# Wedding Band



## Claudie (Apr 18, 2011)

$1,500.00 an Oz. Who woulda thunk it. Years ago, when I got married, I couldn't afford to buy gold rings, so I spent $10 at the Mall and got a beautiful set of white gold plated brass ones. She thought they were beautiful and that's what really matters. I know some of you are probably thinking that if I couldn't afford rings, I shouldn't be getting married but twenty some odd years later, we are still together. Like George Jones used to say, "Only love can make a golden wedding ring". My point is, that was years ago when gold was maybe $250 an Oz., the young people today wanting to get married are dealing with an even worse economy, higher gold prices, and no end in sight. Will they opt for plated brass or just not get married? By the way, later in our marriage I did get her a better set of rings. We still slide the original ones on every now and again just for fun, but hers turns her finger green, mine doesn't fit any more. :|


----------



## element47 (Apr 18, 2011)

There are of course no shortages of opinions on what the "natural" price of Au/Ag "should" be. Our perceptions are somewhat distorted by the fact that for a long time, gold (and especially silver) in the late-19th century was being dragged out of the ground (in CA and NV) in unprecedented quantities. Following that, the market prices of same were profoundly controlled by government until 1971. Until 1933, one could walk into a bank and exchange 20 silver dollars (worth, well, twenty dollars) for a gold double eagle (worth $20!) just like making change for paper money today. 

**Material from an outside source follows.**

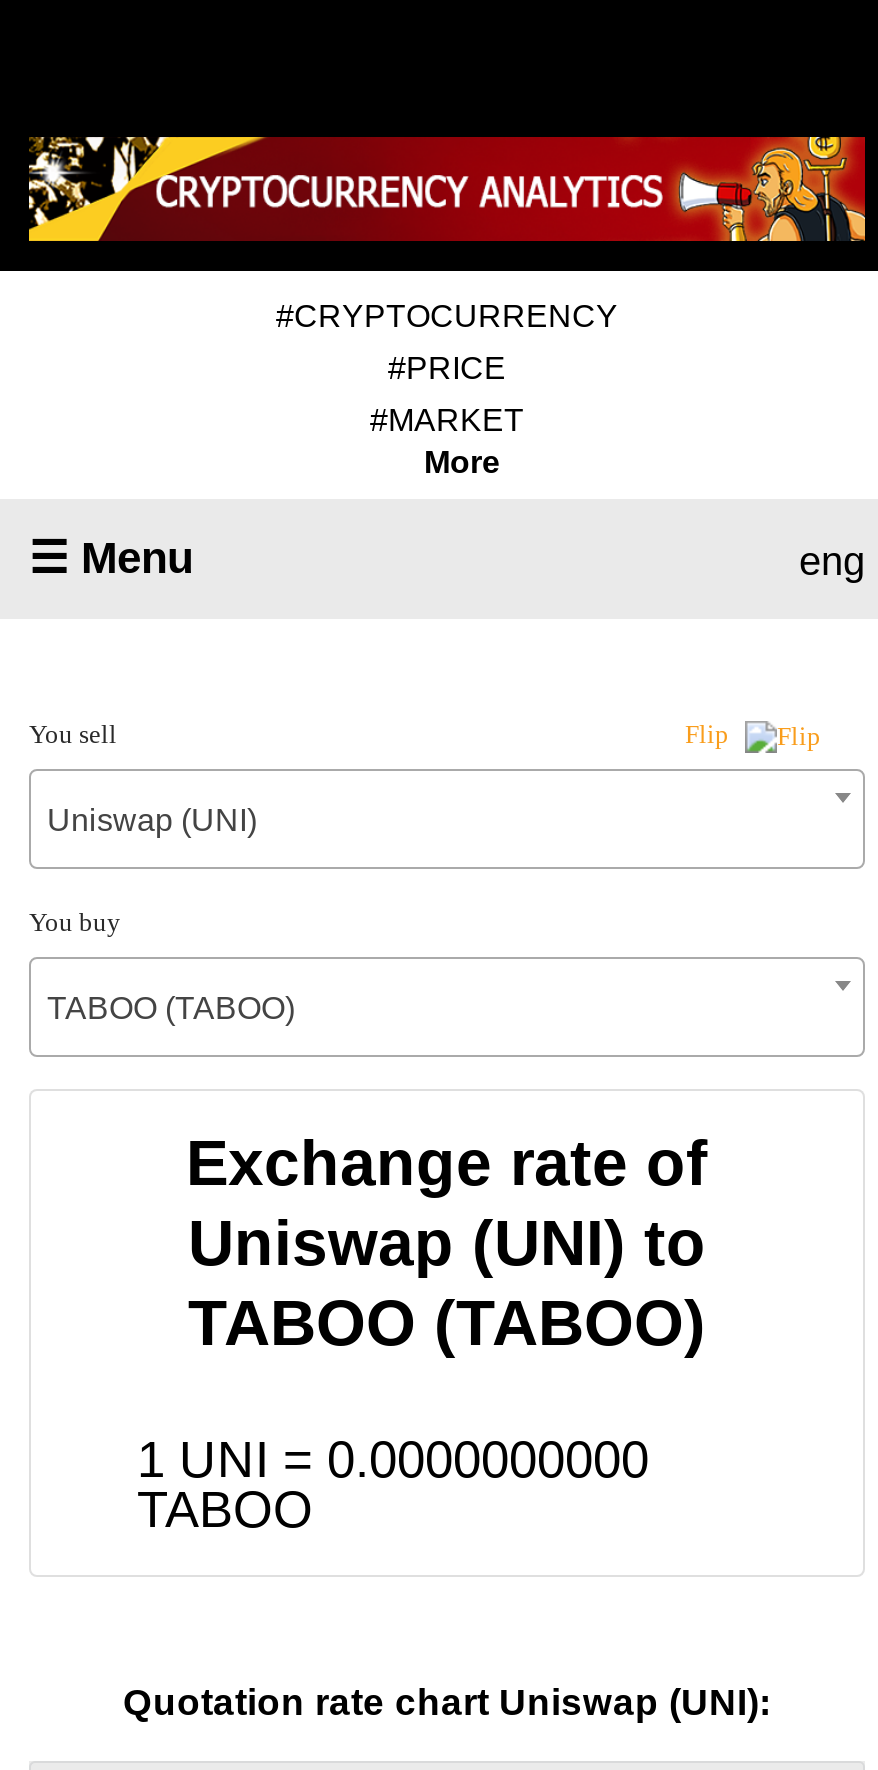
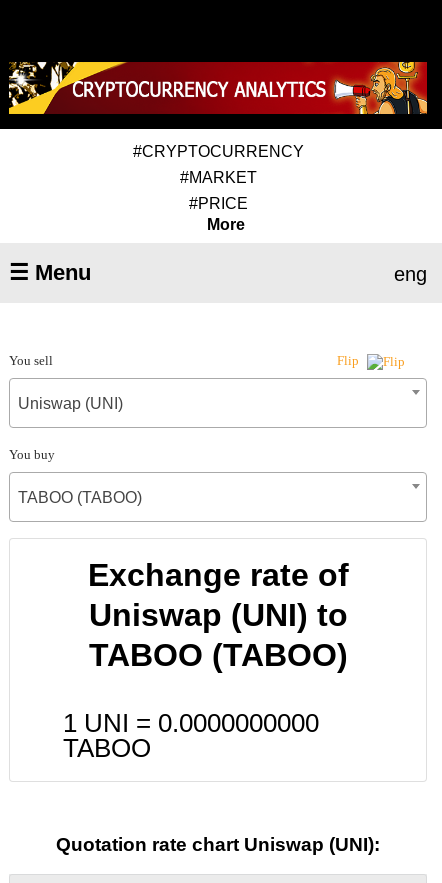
moved down: #PRICE

moved up: #MARKET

My understanding is that the average COP (cost of production) of an ounce of gold is in the $900 range, all-in, with enviro-remediation costs figured in. Certain miners of course have much lower costs. I was always impressed with Goldcorp, as a stock, who has a mine that produces in the sub-$100 range, one in the $13x range, and another in the $32x range. 

I think it would be very easy for gas to hit $5. Even higher, really, should some sort of pan-Arab upset occur. We are so utterly hosed for having never solved this issue domestically over the past 30 years. It infuriates me. Gas does not need to double to utterly devastate the US economy. $5-6 will do it. Especially if coupled with similar rises in food. I'm also not happy about what I envision of prevailing conditions if and when all this takes place. Apart from my intrinsic like of silver as an object of visual obsession, I'm just trying to take some protective moves. When silver was $6-7 and gold sub-$300, those prices simply did not reflect the cost of production. It had nothing to do with any PM fetish: No a different than slice of baloney for 1 cent. You cannot raise the cow, slaughter the cow, slice up the meat and package it in a salable form for a penny a slice. No way can you produce silver for $6-7 an ounce in terms of mining it, purifying it, melting it, ingotizing it, and shipping it to someone who has to make 2-3% for selling it. Cannot be done. 

Apologies if I have led this thread into the infinity of the great beyond.


----------



## Drewbie (Apr 18, 2011)

Any woman who is going to base their decision on getting married on whether or not the ring is "good enough" is the kind of woman you don't want to get married to.

The "we'll buy rings later on when we can afford them" type of girl is the one to go for.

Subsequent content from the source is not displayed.